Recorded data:
###
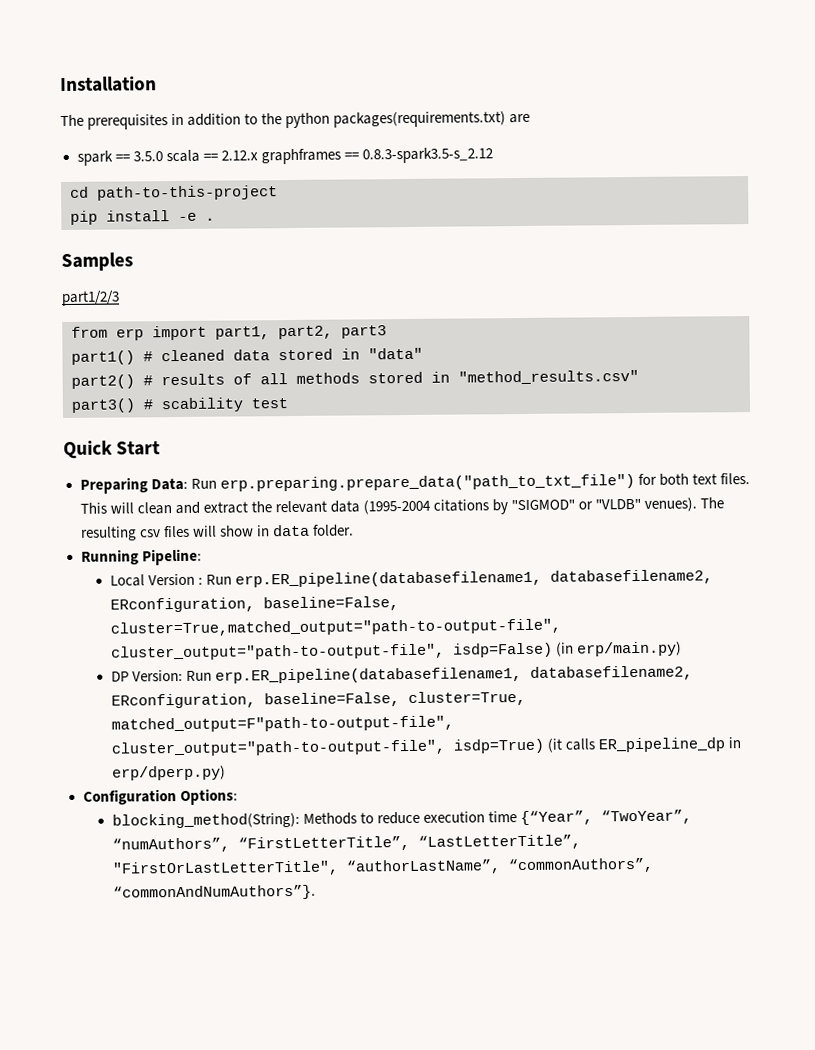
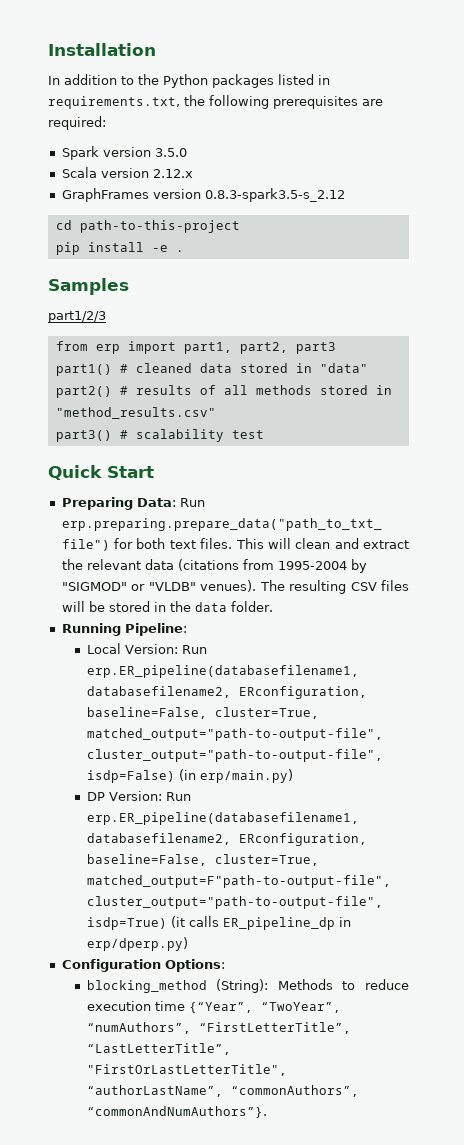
- The prerequisites in addition to the python packages(requirements.txt) are
- spark == 3.5.0 scala == 2.12.x graphframes == 0.8.3-spark3.5-s_2.12
+ In addition to the Python packages listed in requirements.txt, the following prerequisites are required:
+ Spark version 3.5.0
+ Scala version 2.12.x
+ GraphFrames version 0.8.3-spark3.5-s_2.12
- part3() # scability test
+ part3() # scalability test
- This will clean and extract the relevant data (1995-2004 citations by "SIGMOD" or "VLDB" venues).
+ This will clean and extract the relevant data (citations from 1995-2004 by "SIGMOD" or "VLDB" venues).
- The resulting csv files will show in data folder.
+ The resulting CSV files will be stored in the data folder.
- Local Version : Run erp.ER_pipeline(databasefilename1, databasefilename2, ERconfiguration, baseline=False, cluster=True,matched_output="path-to-output-file", cluster_output="path-to-output-file", isdp=False) (in erp/main.py)
+ Local Version: Run erp.ER_pipeline(databasefilename1, databasefilename2, ERconfiguration, baseline=False, cluster=True, matched_output="path-to-output-file", cluster_output="path-to-output-file", isdp=False) (in erp/main.py)
- blocking_method(String): Methods to reduce execution time {“Year”, “TwoYear”, “numAuthors”, “FirstLetterTitle”, “LastLetterTitle”, "FirstOrLastLetterTitle", “authorLastName”, “commonAuthors”, “commonAndNumAuthors”}.
+ blocking_method (String): Methods to reduce execution time {“Year”, “TwoYear”, “numAuthors”, “FirstLetterTitle”, “LastLetterTitle”, "FirstOrLastLetterTitle", “authorLastName”, “commonAuthors”, “commonAndNumAuthors”}.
###
Task = Nothing but a number should be given: the count of lines above that hold "True".

Answer to this task = 2